Food

oldngray

nowhere special
Chili is great on these cold days. moreluck should either move to someplace colder or stop making chili. :halfdead:. And I love the taste of cayenne peppers. One year I grew some super cayennes that felt as hot as habaneros. I don't like habaneros - heat with no taste. Gimme jalapenos or cayennes any day.
 

texan

Well-Known Member
I will never forget my first jalapenos.

Young, very young. Seen dad eating them.

Asked and he said no.

I waited until he was not around, took one and ate it anyway.

Oh if I only listened...
pepperuntitled_zps9f642fd9.png
 

texan

Well-Known Member
Standing Rib-Eye bone-in for this day I make.

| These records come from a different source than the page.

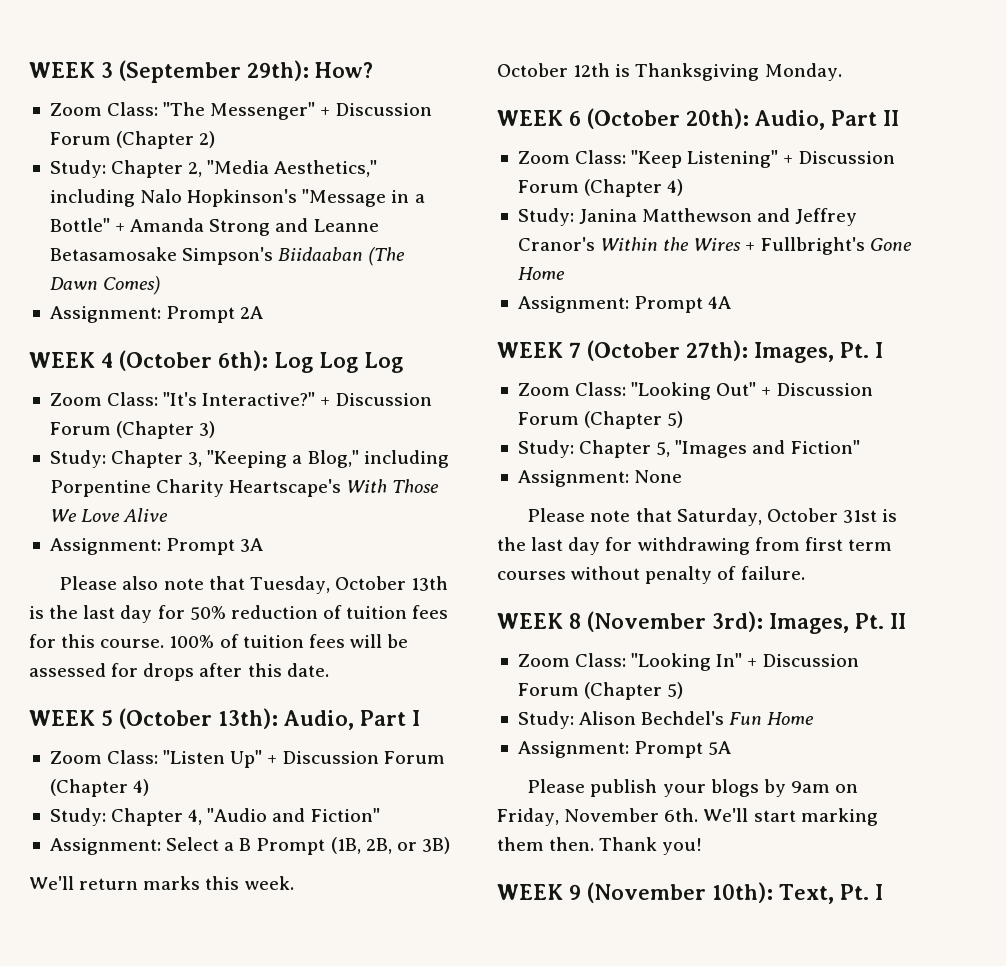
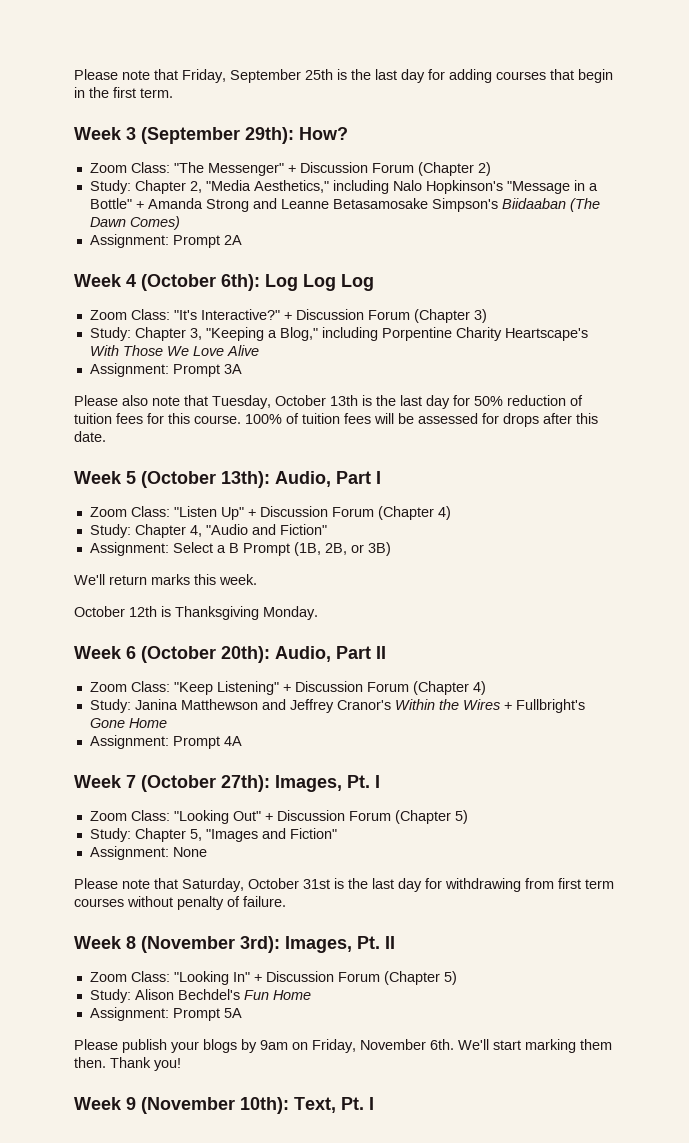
[29,62,95,78] WEEK -> [74,69,613,83] [74,87,173,98] [74,127,122,140] Please note that Friday, September 25th is the last day for adding courses that begin in the first term. // Week
[29,352,95,368] WEEK -> [74,274,122,287] Week
[29,710,95,726] WEEK -> [74,471,122,484] Week
[497,110,563,126] WEEK -> [74,646,122,659] Week
[497,342,563,358] WEEK -> [74,775,122,788] Week
[497,613,563,629] WEEK -> [74,936,122,949] Week
[497,884,563,900] WEEK -> [74,1097,122,1110] Week

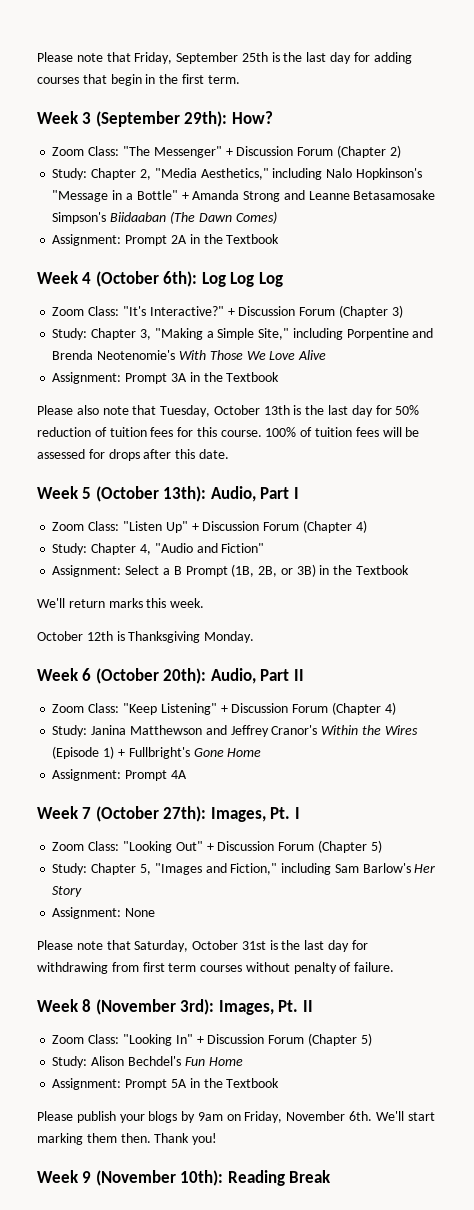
(242, 240) none -> [189,234,280,244] in the Textbook
[205,327,588,341] "Keeping a Blog," including Porpentine Charity Heartscape's -> [154,328,434,340] [52,350,176,360] "Making a Simple Site," including Porpentine and Brenda Neotenomie's
(242, 369) none -> [189,372,280,382] in the Textbook
(391, 549) none -> [319,565,409,575] in the Textbook
(500, 704) none -> [52,746,115,759] (Episode 1)
[289,828,337,839] Fiction" -> [230,863,436,875] [52,886,83,897] Fiction," including Sam Barlow's Her Story
(242, 1013) none -> [189,1078,280,1088] in the Textbook
[294,1097,374,1113] Text, Pt. I -> [227,1170,332,1186] Reading Break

Started at 03:00 am, marinate it for 9 hours.

Start at 450 degrees for 10 minutes, then down to 350.

It smells so good! 20 minutes per pound.

The smell flows through this home. :blushing2:

I can not wait.

Thank You Father for this!

Shalom to all that look to the Messiah / and honor Him
this day!!!

Texan
 

moreluck

golden ticket member
I tried this recipe for last night's dinner and it was very good..........use frozen kernels when corn is out of season.

Brown Butter & Corn Pasta

4 medium ears of corn
1 lb pasta (campanelle or fusilli) I had rotini on hand
6 Tbls butter
1 cup parmesan cheese
1/4 cup packed fresh basil leaves, torn

1. Heat large pot of salted water to boiling on high. Meanwhile, cut kernels off ears of corn; set aside.

2.Cook pasta as label directs. While pasta cooks, in 3 qt saucepan, melt butter on med-hi. Cook 3-4 mins until browned

and fragrant, swirling frequently. Reduce heat to med. Add corn and 1/4 tsp each of salt & pepper. Cook 2 mins or until corn

is heated through stirring occasionally. Remove from heat.

3. Reserve 1/4 pasta cooking water. Drain pasta well; return to pot along with corn mixture, parmesan, basil, dash of salt and reserved cooking water. Toss 'til well coated. Serve.


I like the fact that there was no "killer garlic" in it to upset the tummy. I love garlic but it doesn't love me.